◆ **DESCRIPTION OF THE TASK**:
Once the images are set aside, print the remaining lines below exactly.

(Saved entries)
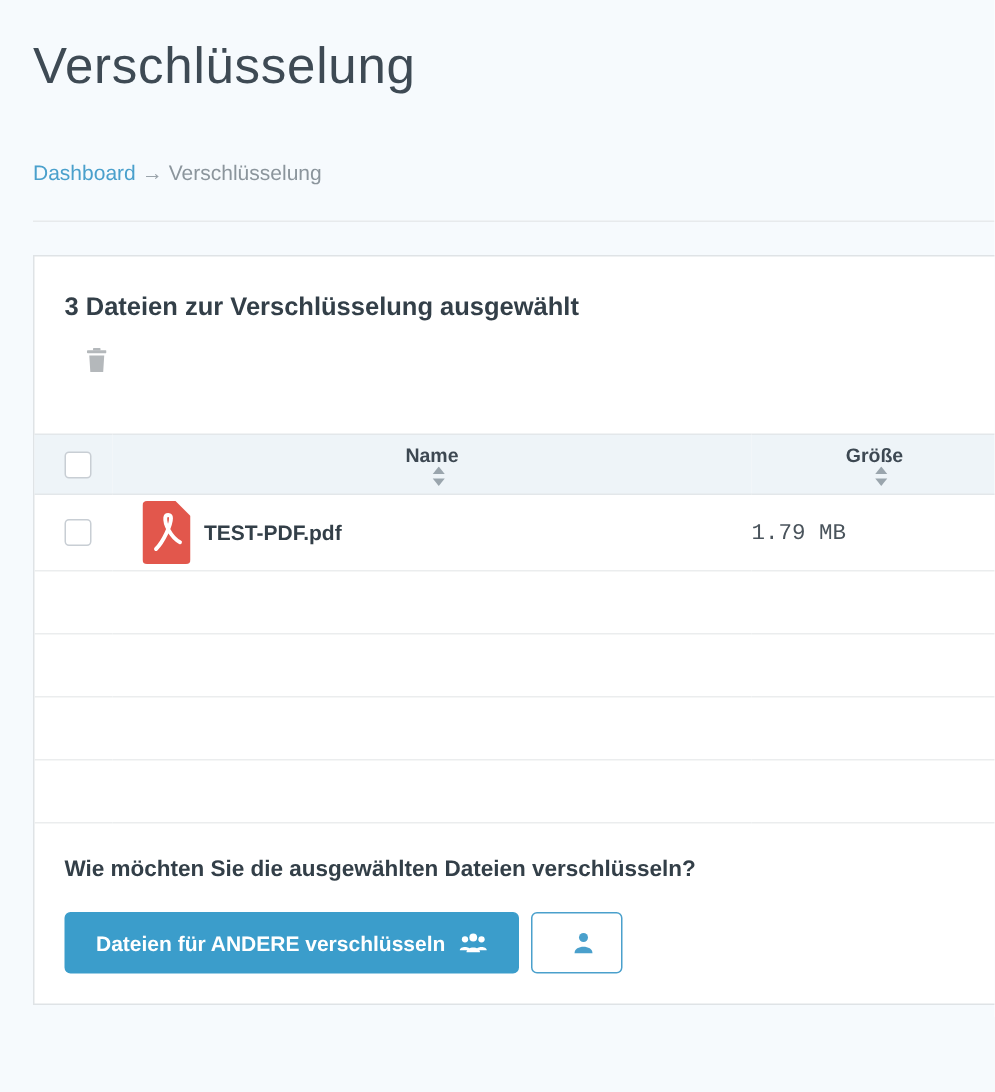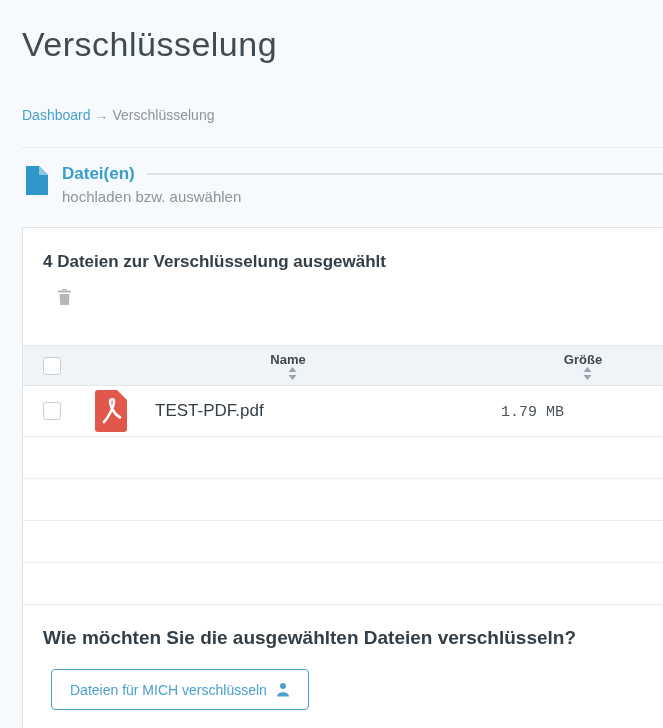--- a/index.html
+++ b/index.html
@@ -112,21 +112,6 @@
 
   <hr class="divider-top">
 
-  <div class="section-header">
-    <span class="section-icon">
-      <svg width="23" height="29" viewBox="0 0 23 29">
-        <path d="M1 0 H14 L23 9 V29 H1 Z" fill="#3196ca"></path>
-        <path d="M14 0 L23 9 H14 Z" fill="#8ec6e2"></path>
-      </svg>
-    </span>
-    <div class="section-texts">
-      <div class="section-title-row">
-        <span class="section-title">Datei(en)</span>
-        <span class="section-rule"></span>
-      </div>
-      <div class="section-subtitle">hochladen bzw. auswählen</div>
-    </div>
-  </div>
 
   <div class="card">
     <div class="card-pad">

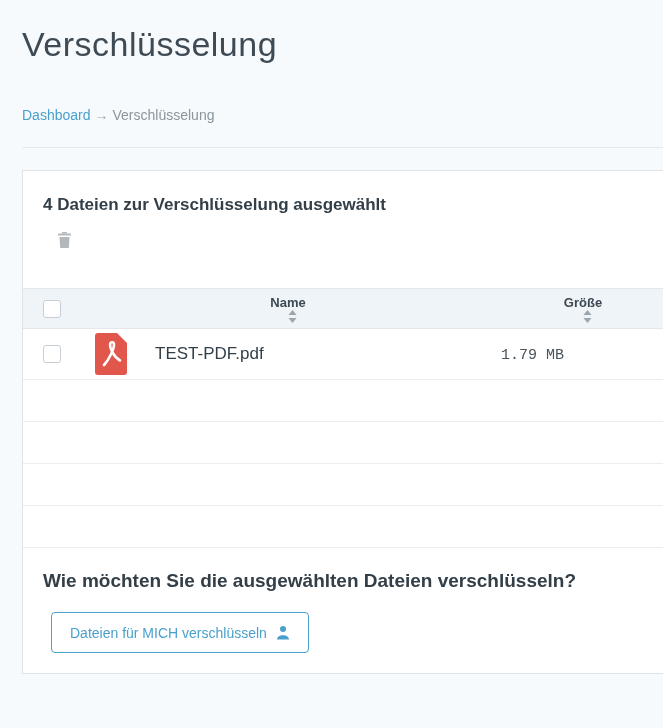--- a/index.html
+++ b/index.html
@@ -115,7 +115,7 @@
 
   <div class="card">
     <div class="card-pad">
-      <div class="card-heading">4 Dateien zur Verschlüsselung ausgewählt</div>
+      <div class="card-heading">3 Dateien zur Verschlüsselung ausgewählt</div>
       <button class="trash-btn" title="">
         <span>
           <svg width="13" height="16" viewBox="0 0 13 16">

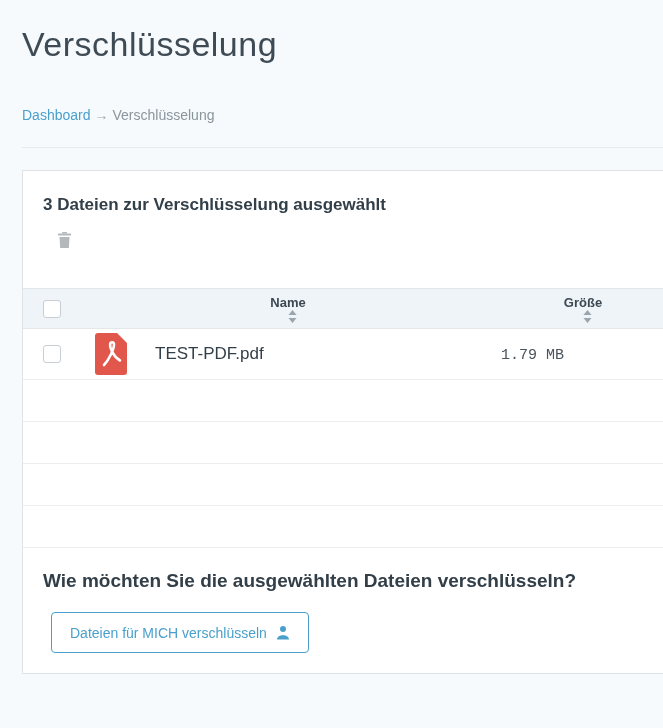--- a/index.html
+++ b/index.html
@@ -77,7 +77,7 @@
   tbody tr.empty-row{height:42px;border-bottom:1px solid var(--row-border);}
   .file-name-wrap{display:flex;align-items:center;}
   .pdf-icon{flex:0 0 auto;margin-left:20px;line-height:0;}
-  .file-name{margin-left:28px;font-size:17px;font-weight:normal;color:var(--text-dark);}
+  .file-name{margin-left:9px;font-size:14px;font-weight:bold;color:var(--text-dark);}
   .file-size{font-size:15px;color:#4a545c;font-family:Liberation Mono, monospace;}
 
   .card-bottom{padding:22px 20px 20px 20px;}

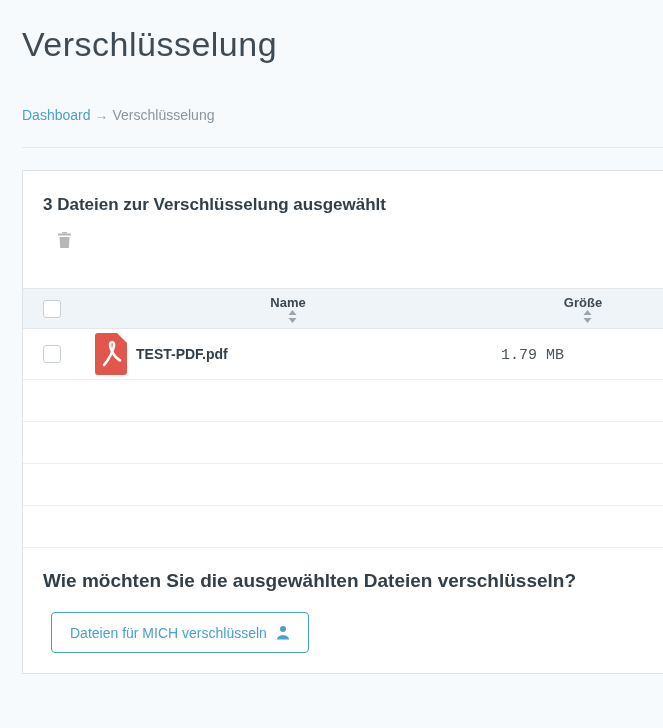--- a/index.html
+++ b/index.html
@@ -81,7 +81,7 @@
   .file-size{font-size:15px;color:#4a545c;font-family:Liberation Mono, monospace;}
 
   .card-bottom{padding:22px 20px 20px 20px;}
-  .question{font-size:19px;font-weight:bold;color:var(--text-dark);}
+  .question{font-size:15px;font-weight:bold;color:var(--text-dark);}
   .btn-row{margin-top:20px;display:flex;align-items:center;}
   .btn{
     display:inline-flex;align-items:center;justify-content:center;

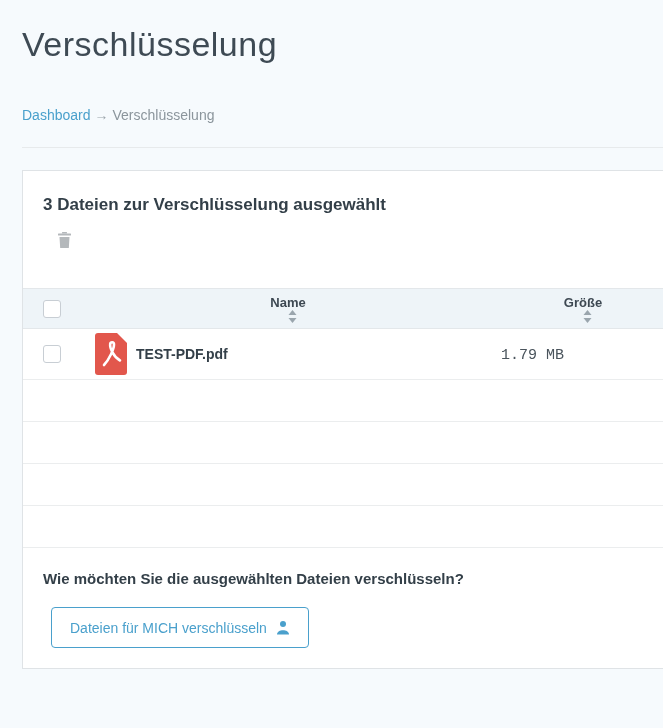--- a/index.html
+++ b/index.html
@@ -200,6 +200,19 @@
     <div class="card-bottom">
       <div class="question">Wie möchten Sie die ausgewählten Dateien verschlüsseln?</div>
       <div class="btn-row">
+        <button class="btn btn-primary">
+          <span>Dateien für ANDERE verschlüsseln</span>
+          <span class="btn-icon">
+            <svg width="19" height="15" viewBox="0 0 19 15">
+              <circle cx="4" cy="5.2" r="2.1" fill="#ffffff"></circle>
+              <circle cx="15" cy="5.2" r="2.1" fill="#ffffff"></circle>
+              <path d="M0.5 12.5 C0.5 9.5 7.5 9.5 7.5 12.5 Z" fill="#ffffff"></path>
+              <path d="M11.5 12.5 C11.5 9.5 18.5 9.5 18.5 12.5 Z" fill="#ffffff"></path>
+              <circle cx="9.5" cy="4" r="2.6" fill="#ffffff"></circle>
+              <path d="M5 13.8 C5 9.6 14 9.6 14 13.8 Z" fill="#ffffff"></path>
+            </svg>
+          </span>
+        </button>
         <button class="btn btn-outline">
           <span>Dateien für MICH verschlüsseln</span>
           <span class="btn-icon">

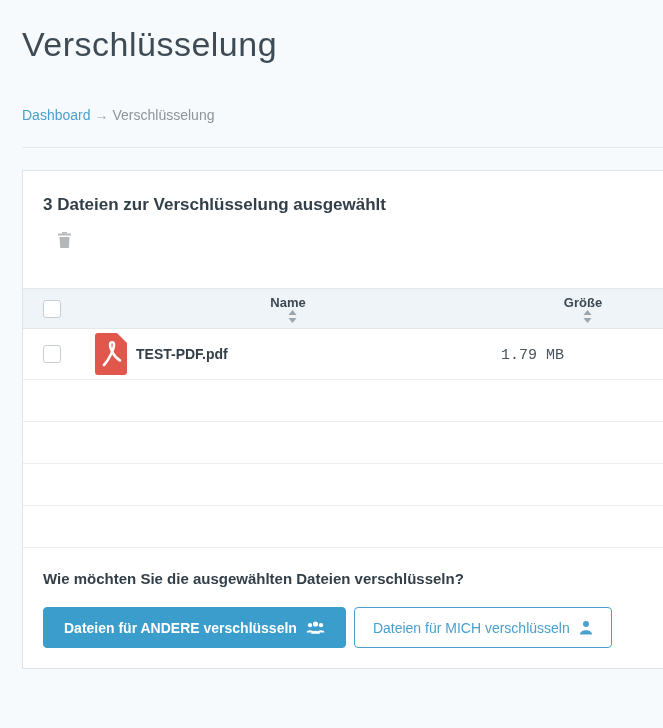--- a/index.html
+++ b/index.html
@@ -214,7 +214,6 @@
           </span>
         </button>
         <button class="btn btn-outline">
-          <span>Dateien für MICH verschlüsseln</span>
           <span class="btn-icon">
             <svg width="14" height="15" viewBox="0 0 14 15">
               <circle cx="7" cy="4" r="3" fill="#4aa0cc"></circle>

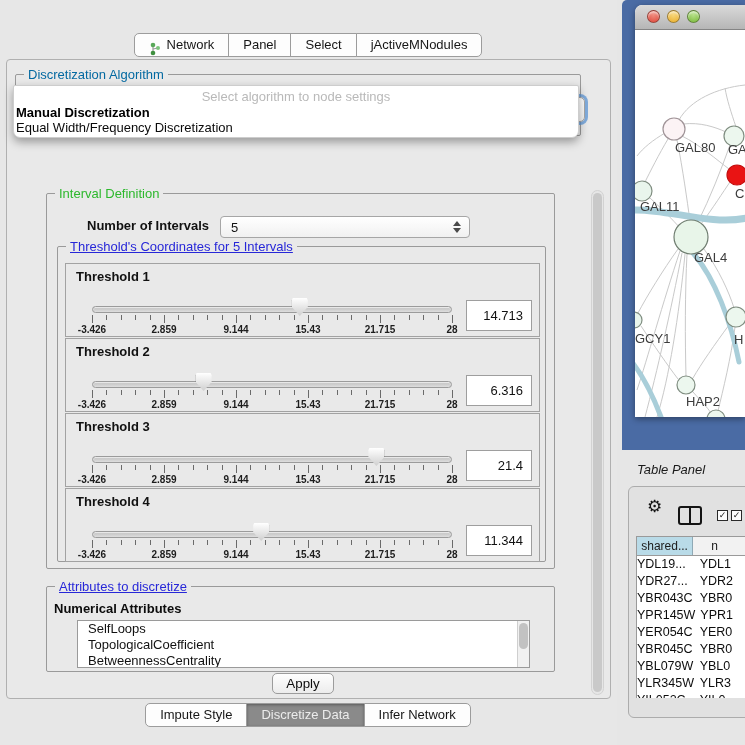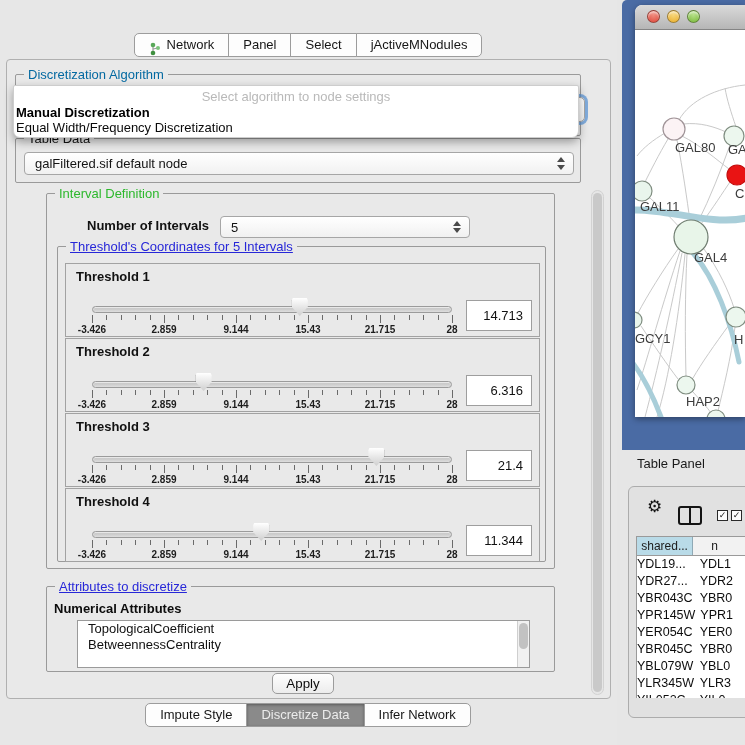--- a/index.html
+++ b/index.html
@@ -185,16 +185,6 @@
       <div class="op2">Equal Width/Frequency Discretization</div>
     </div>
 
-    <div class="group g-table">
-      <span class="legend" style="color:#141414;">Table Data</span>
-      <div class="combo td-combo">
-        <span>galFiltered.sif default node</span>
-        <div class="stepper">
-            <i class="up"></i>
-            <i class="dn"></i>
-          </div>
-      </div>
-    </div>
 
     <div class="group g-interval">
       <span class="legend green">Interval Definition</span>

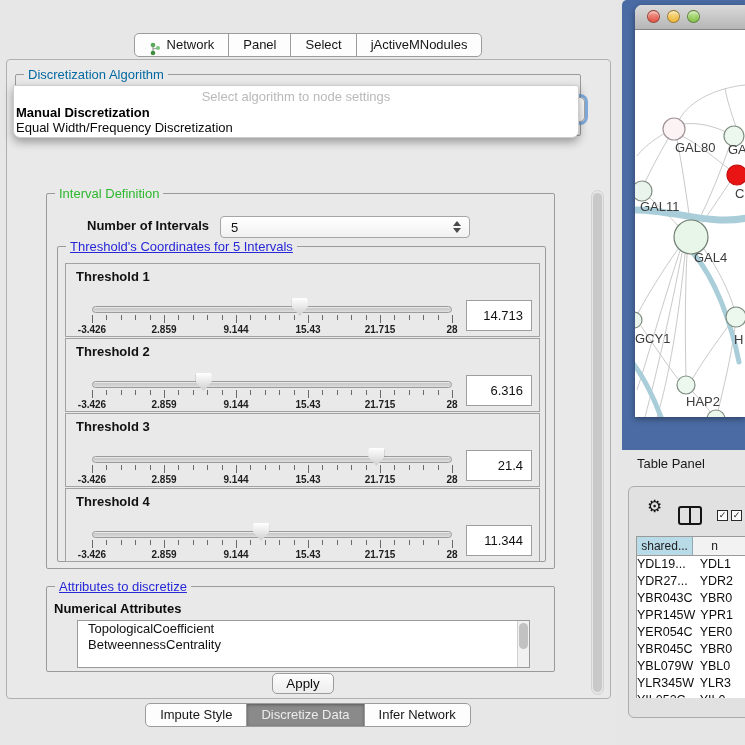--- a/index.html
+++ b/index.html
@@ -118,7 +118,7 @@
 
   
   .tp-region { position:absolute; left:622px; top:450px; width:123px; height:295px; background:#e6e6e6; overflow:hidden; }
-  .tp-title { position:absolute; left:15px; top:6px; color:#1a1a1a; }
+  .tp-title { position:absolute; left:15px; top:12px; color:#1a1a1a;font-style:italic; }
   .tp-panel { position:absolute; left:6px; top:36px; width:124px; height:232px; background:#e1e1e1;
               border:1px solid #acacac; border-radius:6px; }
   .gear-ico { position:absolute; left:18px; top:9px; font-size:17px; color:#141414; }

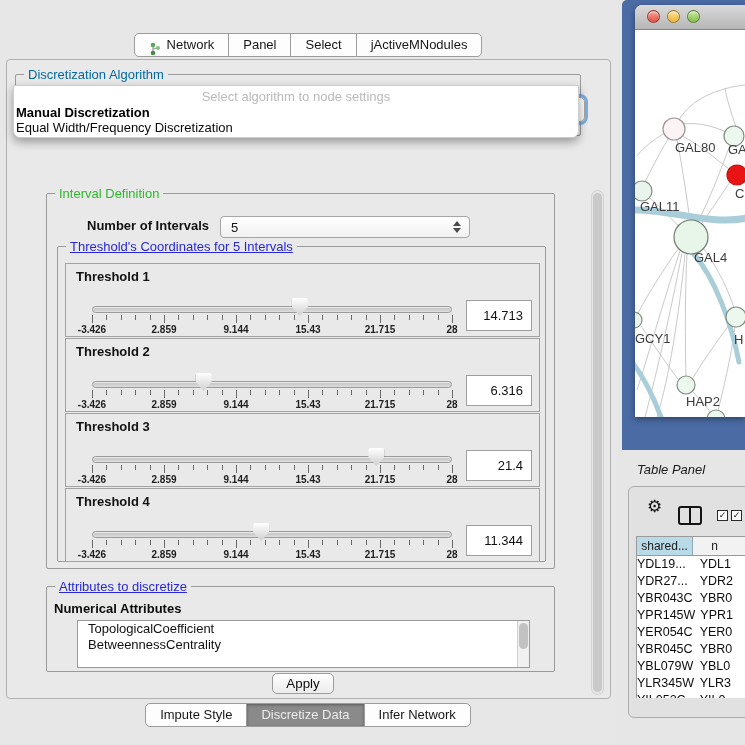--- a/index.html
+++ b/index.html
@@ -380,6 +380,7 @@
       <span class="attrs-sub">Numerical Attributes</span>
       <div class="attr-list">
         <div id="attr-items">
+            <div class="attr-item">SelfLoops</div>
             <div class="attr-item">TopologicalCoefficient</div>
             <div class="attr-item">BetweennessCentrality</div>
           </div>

◆ **SOLUTION FOR THIS EXERCISE**:
--- a/index.html
+++ b/index.html
@@ -112,21 +112,6 @@
 
   <hr class="divider-top">
 
-  <div class="section-header">
-    <span class="section-icon">
-      <svg width="23" height="29" viewBox="0 0 23 29">
-        <path d="M1 0 H14 L23 9 V29 H1 Z" fill="#3196ca"></path>
-        <path d="M14 0 L23 9 H14 Z" fill="#8ec6e2"></path>
-      </svg>
-    </span>
-    <div class="section-texts">
-      <div class="section-title-row">
-        <span class="section-title">Datei(en)</span>
-        <span class="section-rule"></span>
-      </div>
-      <div class="section-subtitle">hochladen bzw. auswählen</div>
-    </div>
-  </div>
 
   <div class="card">
     <div class="card-pad">

--- a/index.html
+++ b/index.html
@@ -115,7 +115,7 @@
 
   <div class="card">
     <div class="card-pad">
-      <div class="card-heading">4 Dateien zur Verschlüsselung ausgewählt</div>
+      <div class="card-heading">3 Dateien zur Verschlüsselung ausgewählt</div>
       <button class="trash-btn" title="">
         <span>
           <svg width="13" height="16" viewBox="0 0 13 16">

--- a/index.html
+++ b/index.html
@@ -77,7 +77,7 @@
   tbody tr.empty-row{height:42px;border-bottom:1px solid var(--row-border);}
   .file-name-wrap{display:flex;align-items:center;}
   .pdf-icon{flex:0 0 auto;margin-left:20px;line-height:0;}
-  .file-name{margin-left:28px;font-size:17px;font-weight:normal;color:var(--text-dark);}
+  .file-name{margin-left:9px;font-size:14px;font-weight:bold;color:var(--text-dark);}
   .file-size{font-size:15px;color:#4a545c;font-family:Liberation Mono, monospace;}
 
   .card-bottom{padding:22px 20px 20px 20px;}

--- a/index.html
+++ b/index.html
@@ -81,7 +81,7 @@
   .file-size{font-size:15px;color:#4a545c;font-family:Liberation Mono, monospace;}
 
   .card-bottom{padding:22px 20px 20px 20px;}
-  .question{font-size:19px;font-weight:bold;color:var(--text-dark);}
+  .question{font-size:15px;font-weight:bold;color:var(--text-dark);}
   .btn-row{margin-top:20px;display:flex;align-items:center;}
   .btn{
     display:inline-flex;align-items:center;justify-content:center;

--- a/index.html
+++ b/index.html
@@ -200,6 +200,19 @@
     <div class="card-bottom">
       <div class="question">Wie möchten Sie die ausgewählten Dateien verschlüsseln?</div>
       <div class="btn-row">
+        <button class="btn btn-primary">
+          <span>Dateien für ANDERE verschlüsseln</span>
+          <span class="btn-icon">
+            <svg width="19" height="15" viewBox="0 0 19 15">
+              <circle cx="4" cy="5.2" r="2.1" fill="#ffffff"></circle>
+              <circle cx="15" cy="5.2" r="2.1" fill="#ffffff"></circle>
+              <path d="M0.5 12.5 C0.5 9.5 7.5 9.5 7.5 12.5 Z" fill="#ffffff"></path>
+              <path d="M11.5 12.5 C11.5 9.5 18.5 9.5 18.5 12.5 Z" fill="#ffffff"></path>
+              <circle cx="9.5" cy="4" r="2.6" fill="#ffffff"></circle>
+              <path d="M5 13.8 C5 9.6 14 9.6 14 13.8 Z" fill="#ffffff"></path>
+            </svg>
+          </span>
+        </button>
         <button class="btn btn-outline">
           <span>Dateien für MICH verschlüsseln</span>
           <span class="btn-icon">

--- a/index.html
+++ b/index.html
@@ -214,7 +214,6 @@
           </span>
         </button>
         <button class="btn btn-outline">
-          <span>Dateien für MICH verschlüsseln</span>
           <span class="btn-icon">
             <svg width="14" height="15" viewBox="0 0 14 15">
               <circle cx="7" cy="4" r="3" fill="#4aa0cc"></circle>

--- a/index.html
+++ b/index.html
@@ -185,16 +185,6 @@
       <div class="op2">Equal Width/Frequency Discretization</div>
     </div>
 
-    <div class="group g-table">
-      <span class="legend" style="color:#141414;">Table Data</span>
-      <div class="combo td-combo">
-        <span>galFiltered.sif default node</span>
-        <div class="stepper">
-            <i class="up"></i>
-            <i class="dn"></i>
-          </div>
-      </div>
-    </div>
 
     <div class="group g-interval">
       <span class="legend green">Interval Definition</span>

--- a/index.html
+++ b/index.html
@@ -118,7 +118,7 @@
 
   
   .tp-region { position:absolute; left:622px; top:450px; width:123px; height:295px; background:#e6e6e6; overflow:hidden; }
-  .tp-title { position:absolute; left:15px; top:6px; color:#1a1a1a; }
+  .tp-title { position:absolute; left:15px; top:12px; color:#1a1a1a;font-style:italic; }
   .tp-panel { position:absolute; left:6px; top:36px; width:124px; height:232px; background:#e1e1e1;
               border:1px solid #acacac; border-radius:6px; }
   .gear-ico { position:absolute; left:18px; top:9px; font-size:17px; color:#141414; }

--- a/index.html
+++ b/index.html
@@ -380,6 +380,7 @@
       <span class="attrs-sub">Numerical Attributes</span>
       <div class="attr-list">
         <div id="attr-items">
+            <div class="attr-item">SelfLoops</div>
             <div class="attr-item">TopologicalCoefficient</div>
             <div class="attr-item">BetweennessCentrality</div>
           </div>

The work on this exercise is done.